There’s a new patent application from Technorati on blog spam. Before jumping into that, I want to look at some recent blog posts about Technorati and Google’s blog search.
Robert Scoble wrote one, Mirror mirror on the wall, which blog search is best of them all? – asking his readers which blog search is the best.
Lisa Barone covered Dave Sifry’s State Of The Live Web and provided some thoughtful analysis of statistics from the report.
Maki, over at Search Engine Journal, explored the differences between Google Blog Search and Technorati in more depth, asking Which is Better? She discusses some of the differences between each that show the value of both.
Has the quality of results in Technorati increased recently, as Robert Scoble was told on his recent trip to the South Park area in San Francisco? Honestly, when I’m performing searches on blogs, I will often perform the same searches on Technorati, Google Blog Search, and Bloglines. The results often differ, but I find value in all three.
Technorati Patent Filing on Blog Spam
Can affiliate activity and web spam signals be looked at together to identify spam in blogs? A Technorati patent application published this morning looks at the kinds of things that indicate spam, and describe how affiliate IDs can be used with those indicators to identify spam pages and stop indexing them.
Web page spam and spamming techniques can arise in a variety of forms, all of which are manipulative and deceptive, done solely for the purpose of affecting the page’s rank or classification on a search engine:
- High frequency of publication of web pages.
- A misleading number of inbound links (link farming), or citations published on other web pages.
- Keyword stuffing.
- Automatic publication of third party content.
This kind of information is looked at together with the presence of affiliate identification information.
To identify spam, embodiments of the present invention examine the structure of a network document for indications of affiliation with commercial bounty paying click networks.
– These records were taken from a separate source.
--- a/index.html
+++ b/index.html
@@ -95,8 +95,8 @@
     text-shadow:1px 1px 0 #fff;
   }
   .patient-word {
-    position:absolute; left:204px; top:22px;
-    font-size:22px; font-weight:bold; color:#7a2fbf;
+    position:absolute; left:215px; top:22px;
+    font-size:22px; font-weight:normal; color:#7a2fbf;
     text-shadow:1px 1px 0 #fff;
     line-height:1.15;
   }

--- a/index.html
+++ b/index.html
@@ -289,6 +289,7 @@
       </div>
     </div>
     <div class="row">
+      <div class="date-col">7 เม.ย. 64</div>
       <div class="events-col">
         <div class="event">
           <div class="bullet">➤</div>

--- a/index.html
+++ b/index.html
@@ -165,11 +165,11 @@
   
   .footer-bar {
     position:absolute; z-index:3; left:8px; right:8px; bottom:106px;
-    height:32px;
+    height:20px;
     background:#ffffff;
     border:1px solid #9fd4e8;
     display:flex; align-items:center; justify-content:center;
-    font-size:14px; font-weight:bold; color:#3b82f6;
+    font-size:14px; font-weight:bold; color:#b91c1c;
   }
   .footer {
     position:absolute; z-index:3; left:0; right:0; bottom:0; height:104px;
Statistics on the publish cycle timeframe and the dispersion across publications of affiliate identification tokens can be used to flag web pages as spam.
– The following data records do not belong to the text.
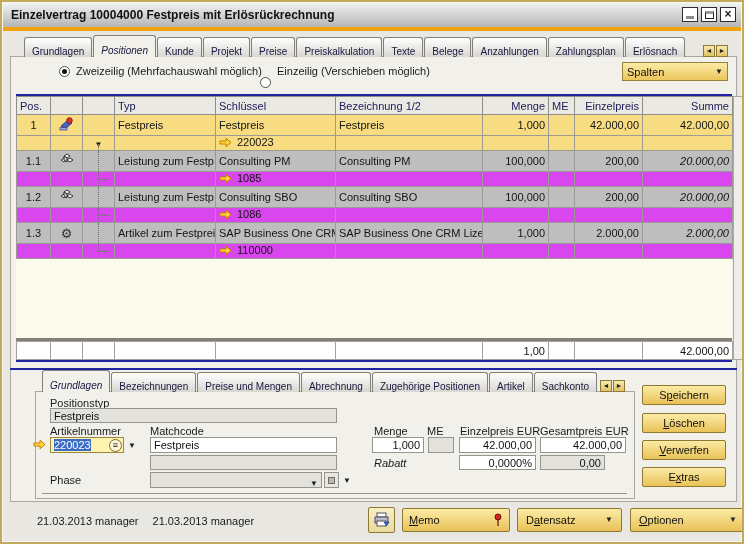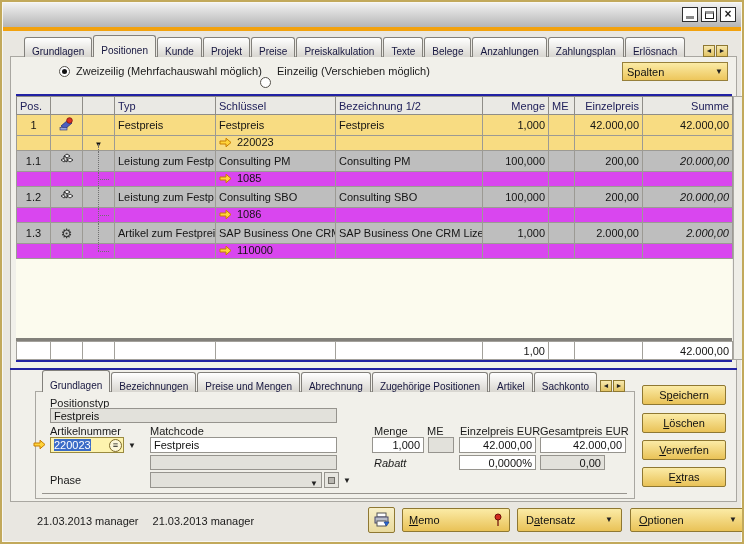--- a/index.html
+++ b/index.html
@@ -111,6 +111,7 @@
 <div id="win">
 
   <div class="abs" id="titlebar">
+    <span id="title">Einzelvertrag 10004000 Festpreis mit Erlösrückrechnung</span>
     <div id="winbtns">
       <div class="wbtn">
           <div class="min-bar"></div>

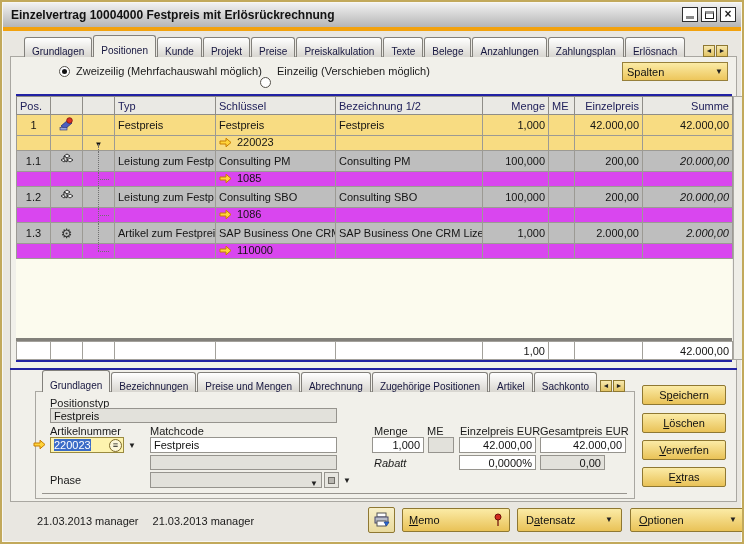--- a/index.html
+++ b/index.html
@@ -29,7 +29,7 @@
   .tab{flex:0 0 auto;height:20px;line-height:19px;padding:4px 7px;font-size:10px;color:#16163F;
     background:linear-gradient(#FFFFFF,#D8D6D0);border:1px solid #82807B;border-bottom:none;
     border-radius:3px 3px 0 0;margin-right:1px;white-space:nowrap;cursor:pointer;}
-  .tab.active{height:22px;line-height:21px;background:#F1F0EA;}
+  .tab.active{height:22px;line-height:21px;background:#F1F0EA;font-style:italic;}
   .tab-scroll{width:12px;height:12px;background:linear-gradient(#F7E9B0,#E2C363);
     border:1px solid #8E7832;font-size:7px;line-height:10px;text-align:center;color:#222;cursor:pointer;}
   #tabarrows{left:701px;top:43px;display:flex;gap:1px;z-index:4;}

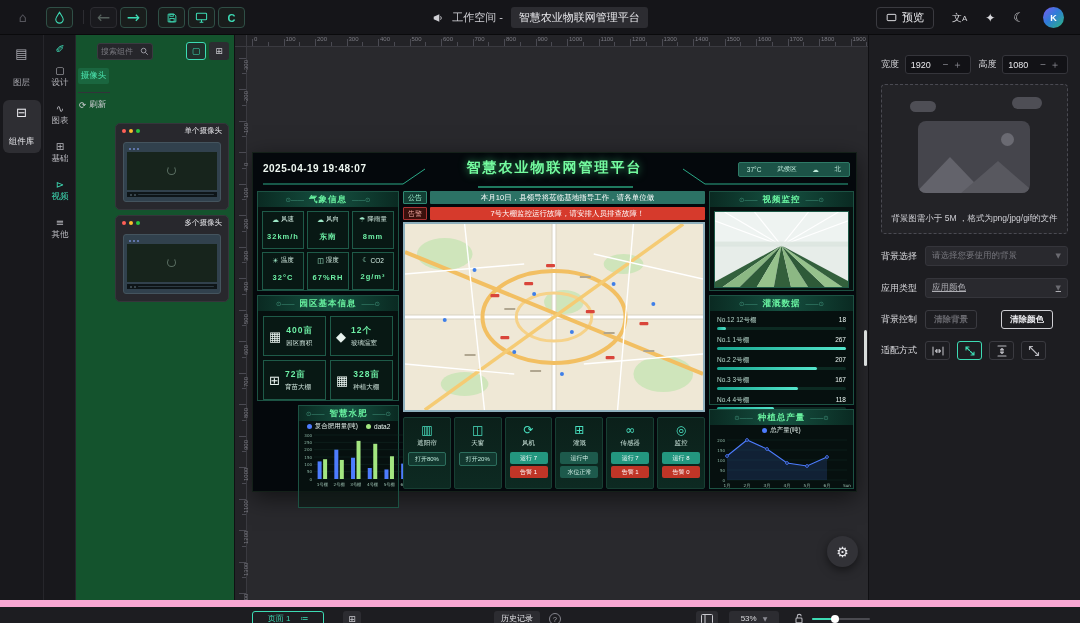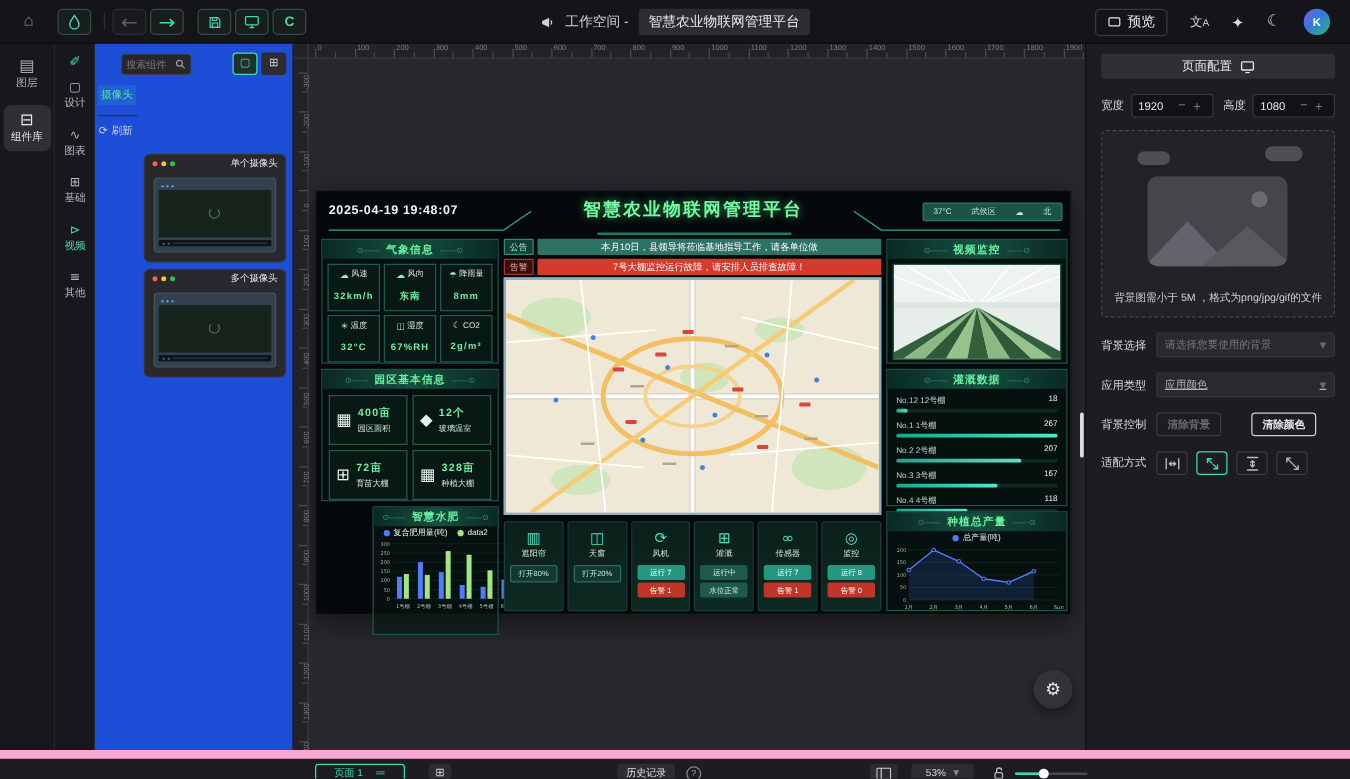--- a/index.html
+++ b/index.html
@@ -38,7 +38,7 @@
   .cat-item.sel{color:#3ddbb4;}
 
   
-  .library{position:absolute;left:76px;top:35px;width:159px;height:565px;background:#1d4ed8;border-right:1px solid #101013;text-decoration:underline;}
+  .library{position:absolute;left:76px;top:35px;width:159px;height:565px;background:#14532d;border-right:1px solid #101013;text-decoration:underline;}
   .search{position:absolute;left:21px;top:8px;width:56px;height:17px;background:#26262b;border:1px solid #3a3a40;border-radius:3px;
           color:#e8e8ec;font-size:8px;padding:0 3px;outline:none;}
   .search::placeholder{color:#77777e;}

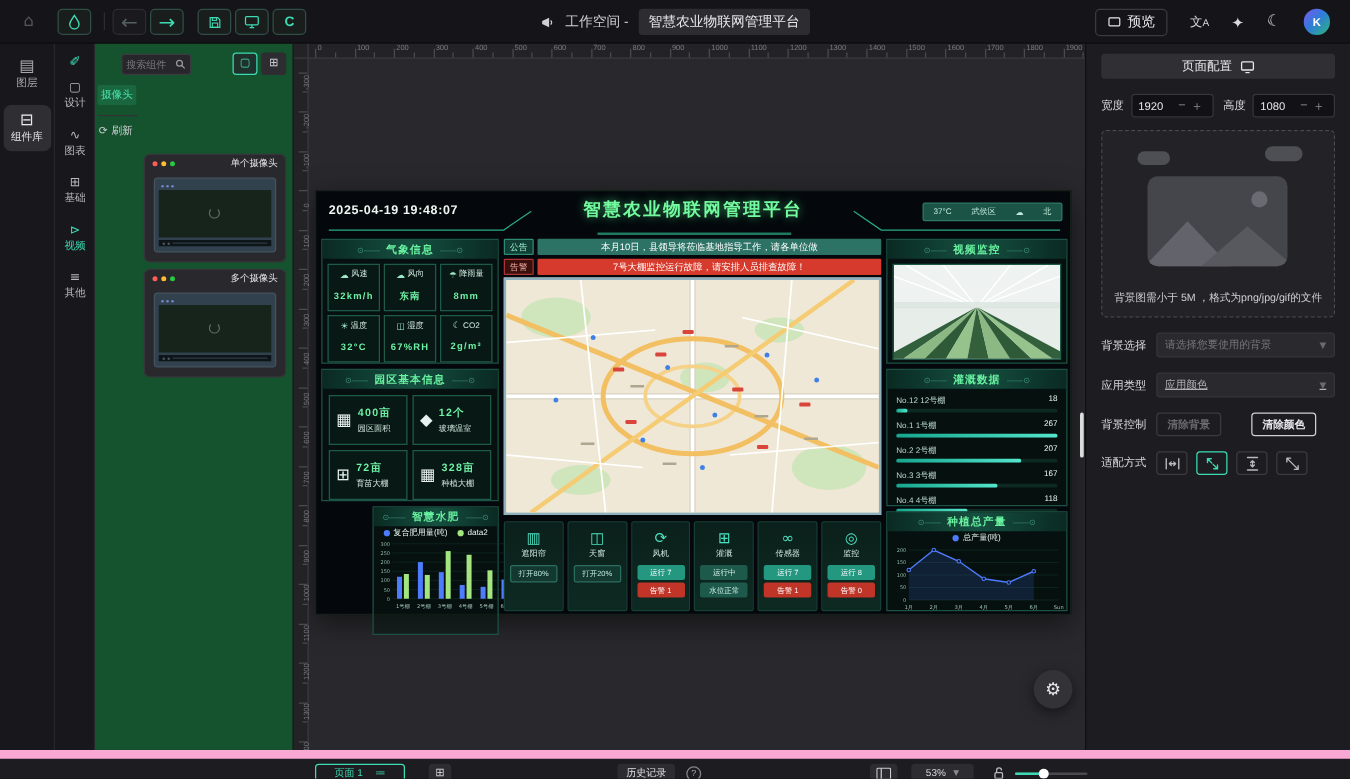--- a/index.html
+++ b/index.html
@@ -860,13 +860,6 @@
   </main>
 
   <aside class="config">
-    <div class="cfg-head">
-      <span>页面配置</span>
-      <svg width="12" height="12" viewBox="0 0 14 14">
-          <rect x="1.5" y="3" width="11" height="7.5" rx="1" fill="none" stroke="#e8e8ec" stroke-width="1.2"></rect>
-          <path d="M5 13 h4" stroke="#e8e8ec" stroke-width="1.2"></path>
-        </svg>
-    </div>
     <div class="cfg-row">
       <span class="cfg-lb" style="width:26px;">宽度</span>
       <div class="stepper">

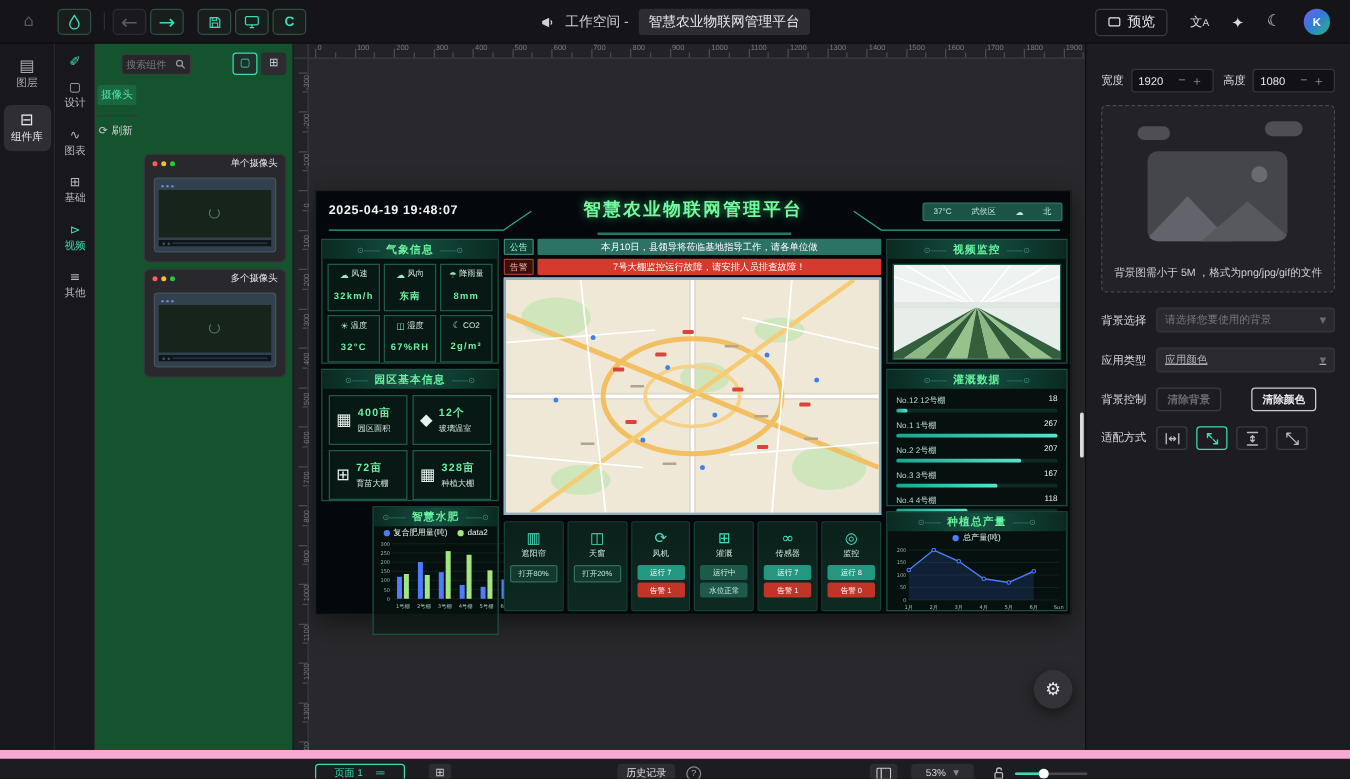--- a/index.html
+++ b/index.html
@@ -28,7 +28,7 @@
   .rail{position:absolute;left:0;top:35px;width:44px;height:565px;background:#18181c;border-right:1px solid #26262b;}
   .rail-item{width:38px;margin:6px auto 0;padding:5px 0;border-radius:6px;text-align:center;color:#a9a9b0;cursor:pointer;}
   .rail-item .ri{font-size:13px;}
-  .rail-item .rl{font-size:8.5px;margin-top:0;}
+  .rail-item .rl{font-size:8.5px;margin-top:16px;}
   .rail-item.sel{background:#2e2e33;color:#e8e8ec;}
   .catcol{position:absolute;left:44px;top:35px;width:32px;height:565px;background:#18181c;border-right:1px solid #26262b;}
   .cat-pen{position:absolute;left:0;top:8px;width:32px;text-align:center;color:#3ddbb4;font-size:11px;}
Identifying and classifying network documents as spam
Here’s a simplified overview of the process described in the patent application:
1) A document is crawled or indexed in response to a ping.
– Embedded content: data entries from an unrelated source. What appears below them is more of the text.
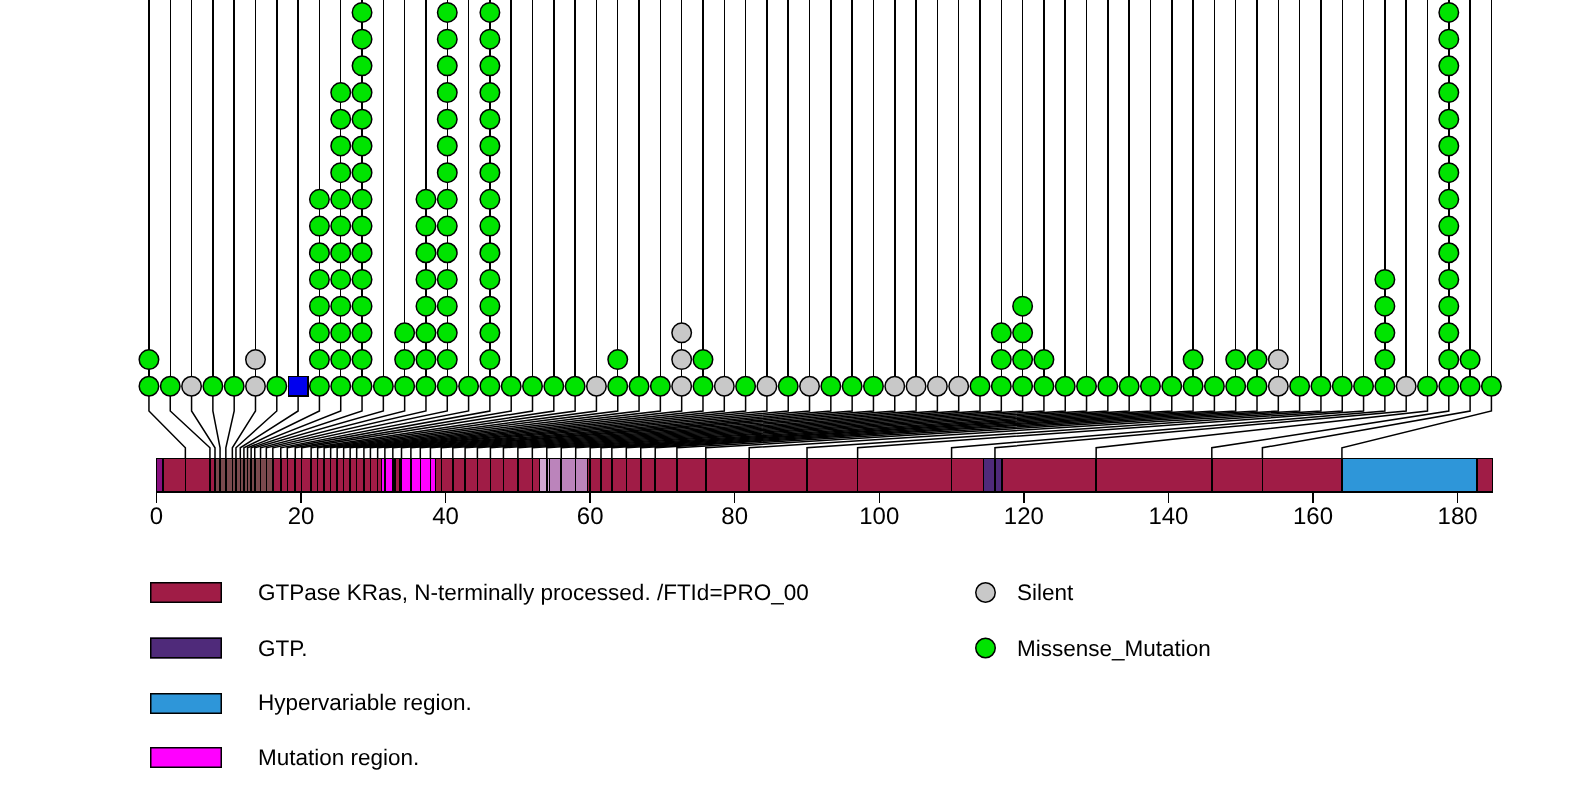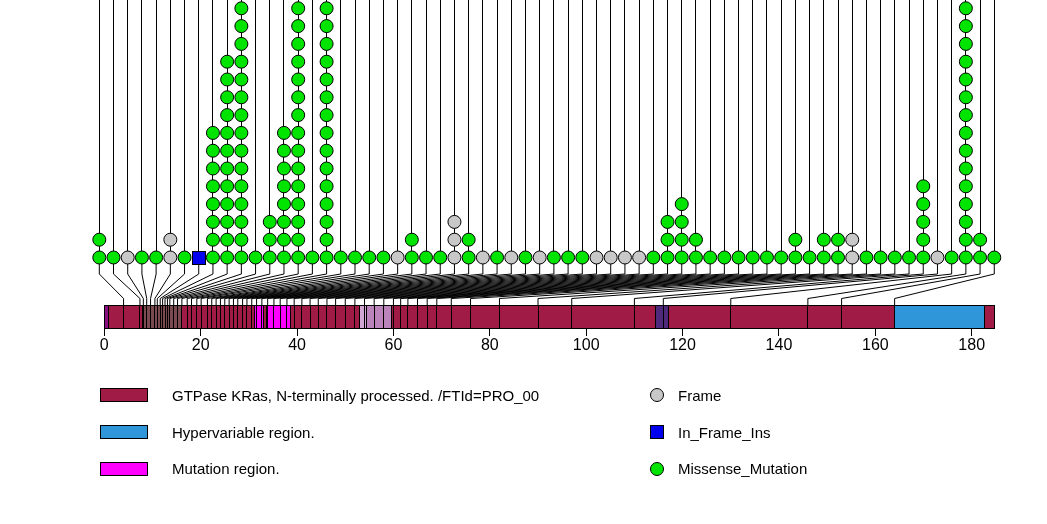--- a/index.html
+++ b/index.html
@@ -430,7 +430,7 @@
   <div id="mutation-legend" class="legend">
     <div class="legend-row">
       <span class="marker circle" style="background: rgb(200, 200, 200);"></span>
-      <span class="label">Frame</span>
+      <span class="label">Silent</span>
     </div>
     <div class="legend-row">
       <span class="marker" style="background: rgb(0, 0, 238);"></span>

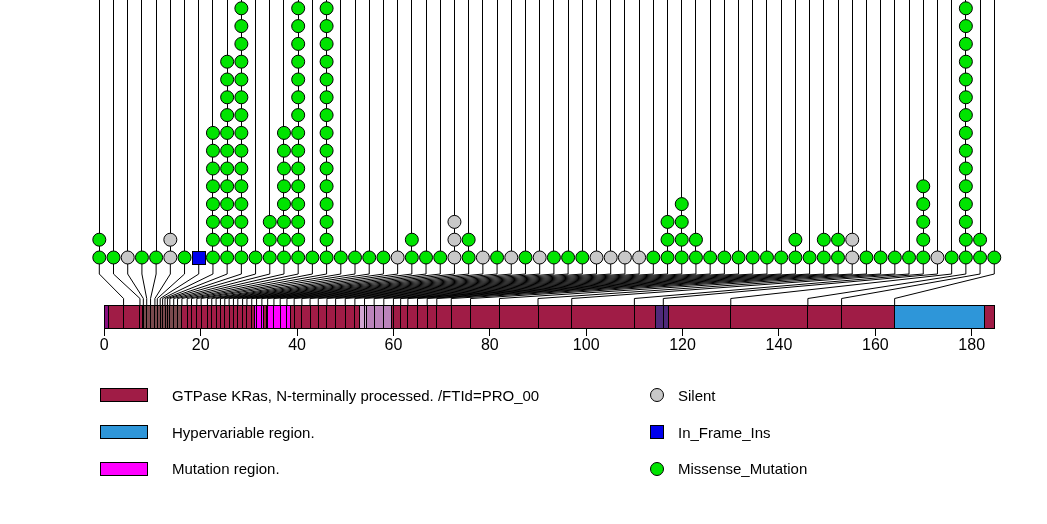--- a/index.html
+++ b/index.html
@@ -418,6 +418,10 @@
       <span class="label">GTPase KRas, N-terminally processed. /FTId=PRO_00</span>
     </div>
     <div class="legend-row">
+      <span class="swatch" style="background: rgb(79, 42, 122);"></span>
+      <span class="label">GTP.</span>
+    </div>
+    <div class="legend-row">
       <span class="swatch" style="background: rgb(46, 150, 217);"></span>
       <span class="label">Hypervariable region.</span>
     </div>

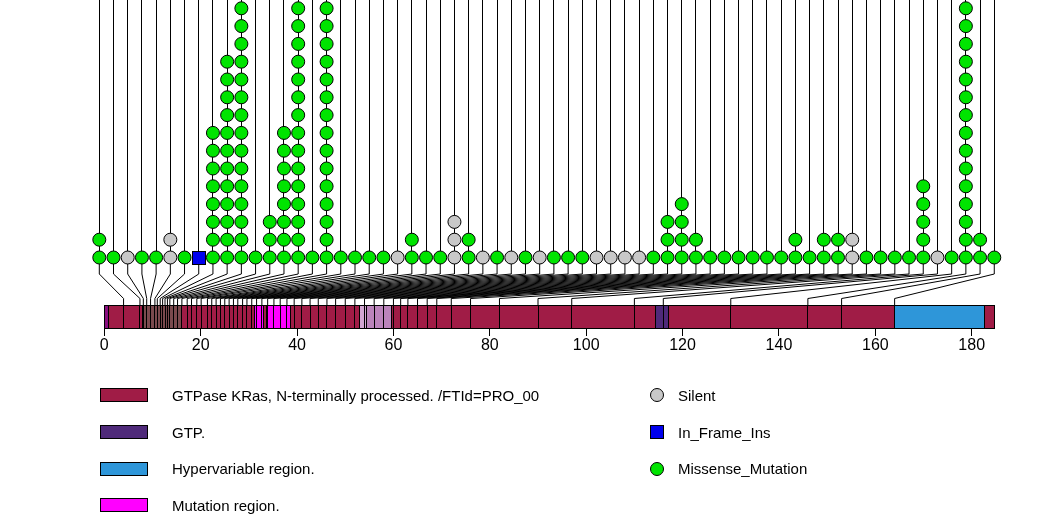--- a/index.html
+++ b/index.html
@@ -437,10 +437,6 @@
       <span class="label">Silent</span>
     </div>
     <div class="legend-row">
-      <span class="marker" style="background: rgb(0, 0, 238);"></span>
-      <span class="label">In_Frame_Ins</span>
-    </div>
-    <div class="legend-row">
       <span class="marker circle" style="background: rgb(0, 228, 0);"></span>
       <span class="label">Missense_Mutation</span>
     </div>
2) Instances of duplicated content from other publishers is identified. When content has been copied from other publishers, it suggests that the document it is on may be spam. A count may be maintained of copied portions of text or other content, and/or the number of other publishers from which content has been copied.
3) The repetitiveness of content in a document is reviewed. The more times some words have been copied and repeated in a document, the more likely the document is spam.
4) Links in a document are looked at to see if they have been previously identified as being associated with web spam.
5) When certain keywords appear more than a certain number of times, this suggests that the document is spam.
6) A weight is assigned to each of the above, and other factors may be looked at in addition.
7) If the candidate pages are identifed as being spam, a flag can be applied to an affiliate ID associated with that document.
8) Other pages associated with that affiliate ID may not be processed and indexed.
More about the patent application:
Method and apparatus for identifying and classifying network documents as spam
Invented by Ian Kallen
Assigned to Technorati, Inc.
US Patent Application 20070078939
Published April 5, 2007
Filed: September 25, 2006
Disclosed are methods and apparatus, including computer program products, implementing and using techniques for methods and apparatus, including computer program products, implementing and using techniques for identifying and classifying a network document as a spam candidate. In one aspect of the present invention, a network document is retrieved. Affiliate identification information is identified in the network document. One or more publications are associated with the identified affiliate identification information. Publication data for the network document is determined according to the identified affiliate identification information and the identified one or more publications. When it is determined that the publication data satisfies a condition indicative of spam, the network document is classified as a spam candidate.